横須賀の「デンマーク・デザイン展」

横須賀美術館は海に面した美しい景観をもつ美術館です。今まで何回か訪れた中で、今回の展覧会は美術館の美しい雰囲気をそのまま投影したような洒落た内容で、若い女性スタッフを連れた私は、ちょっといい気分で「デンマーク・デザイン展」を見ることが出来ました。デンマークのデザインは個性を強烈に出すものはなく、全てが洗練され、使い勝手が良さそうなモノが並んでいました。室内全体を統一したトータル・デザインがスタンダードな形で生活の中に馴染んでいるような印象を受けました。枠に囚われない現代アートの展覧会を見てきた者の眼には物足りなく感じられがちですが、じっくり鑑賞するとデンマーク人のデザイン性の高さが分かります。
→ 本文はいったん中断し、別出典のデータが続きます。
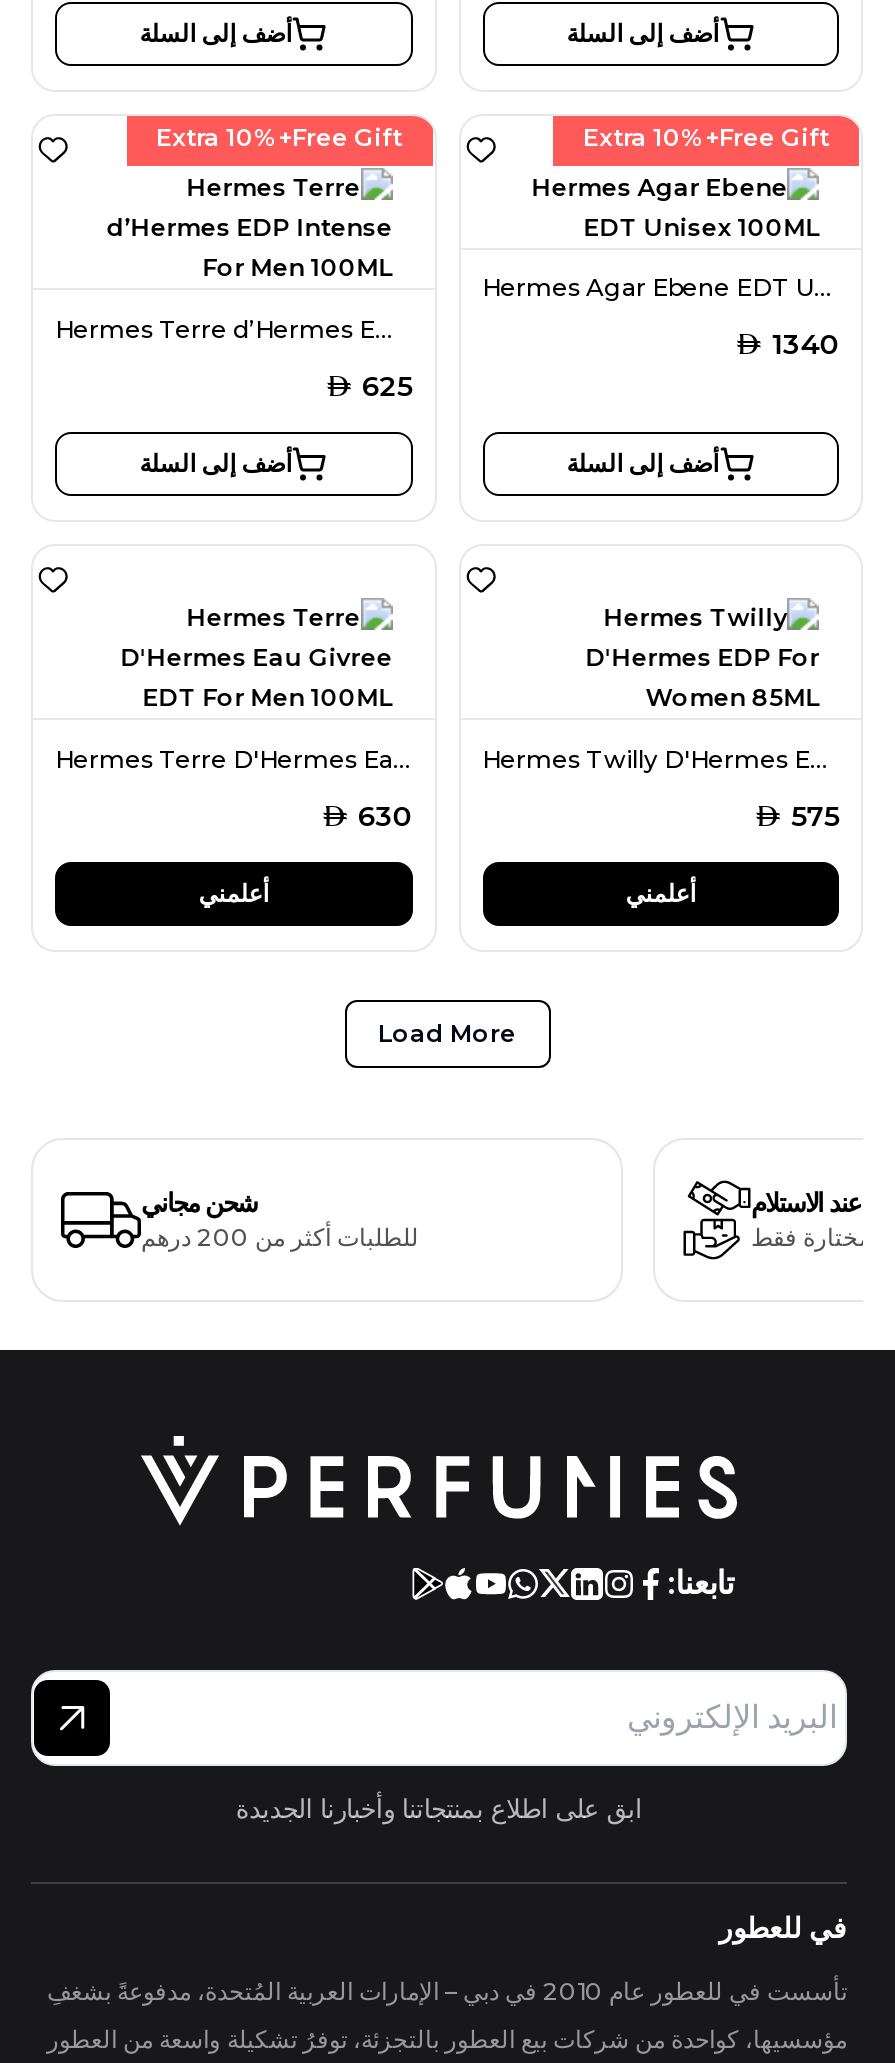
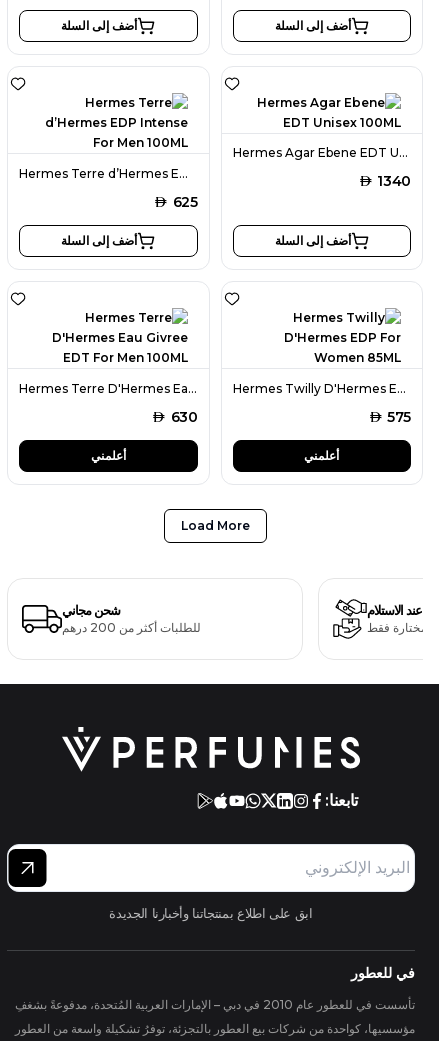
- Extra 10%+Free Gift

- Extra 10%+Free Gift
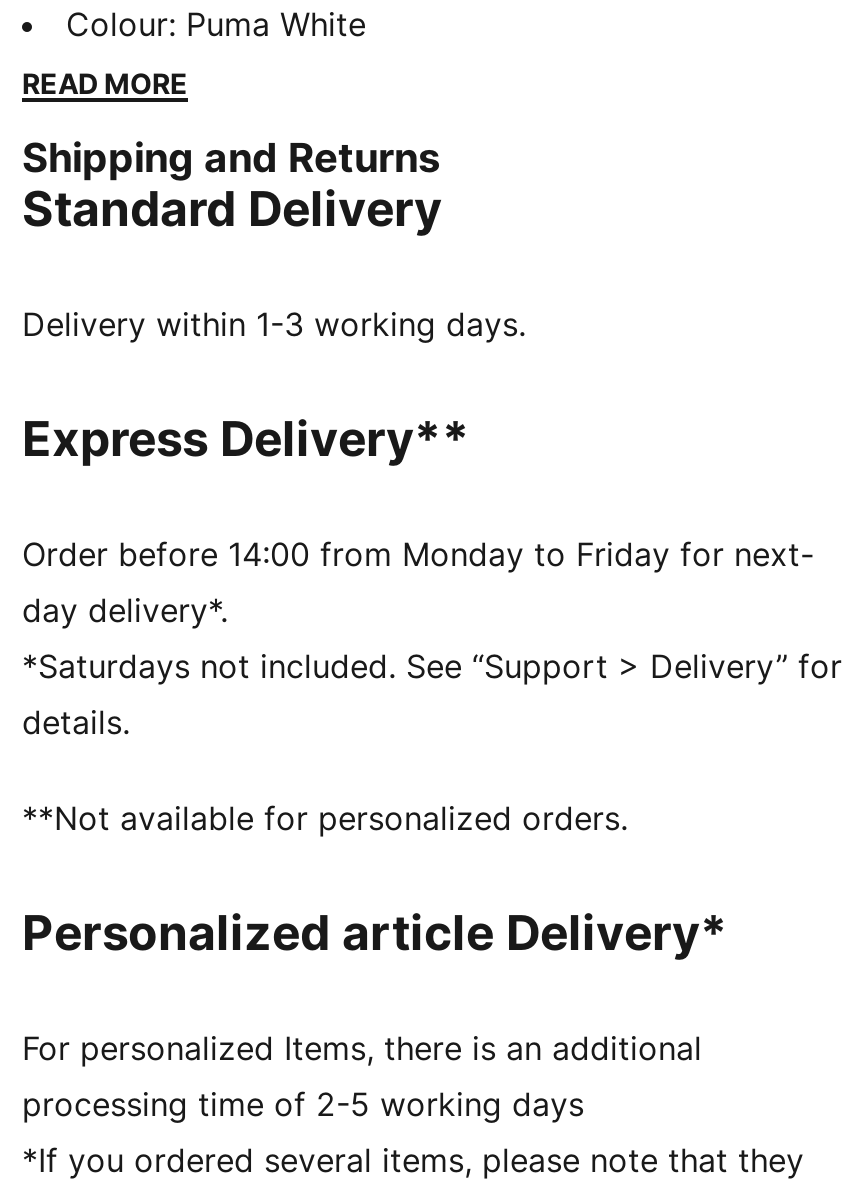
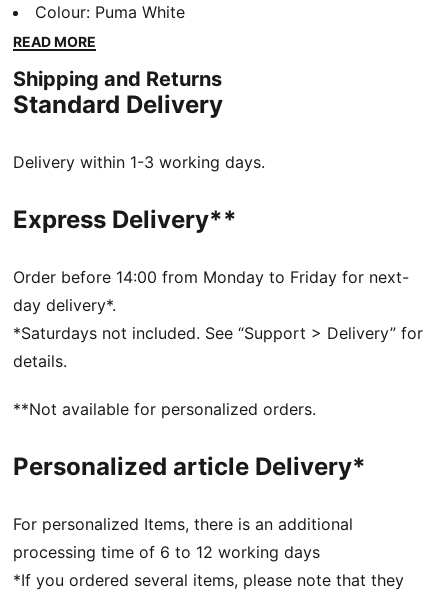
- processing time of 2-5 working days
+ processing time of 6 to 12 working days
図録によると「大きなものから小さなものまで、デンマークには優れたデザインが数世紀にわたって浸透しています。それはデンマーク・デザインの特質であり、そしてそれこそが社会を支える力を育んできたのです。こうした視点に立てば、デンマーク・デザインは福祉国家の物理的な等価物といえます。」(アネ=ルイーセ・ソマ解説)とありました。また「古くから無駄を省いたプロテスタントの農耕文化であったデンマークでは、単純さの追求と素材の最適な活用は自然なことでした。デンマークが巨万の富によって特徴づけられることは決してありません。そして単純さと合理的な素材の適用は、インターナショナル・スタイルの特徴であるミニマリズムにうまく合致しました。」(クレスチャン・ホルムステズ・オーレスン解説)とある通り、デンマークは合理的でシンプルな魅力に溢れたモノを昔から作り出してきたと言えそうです。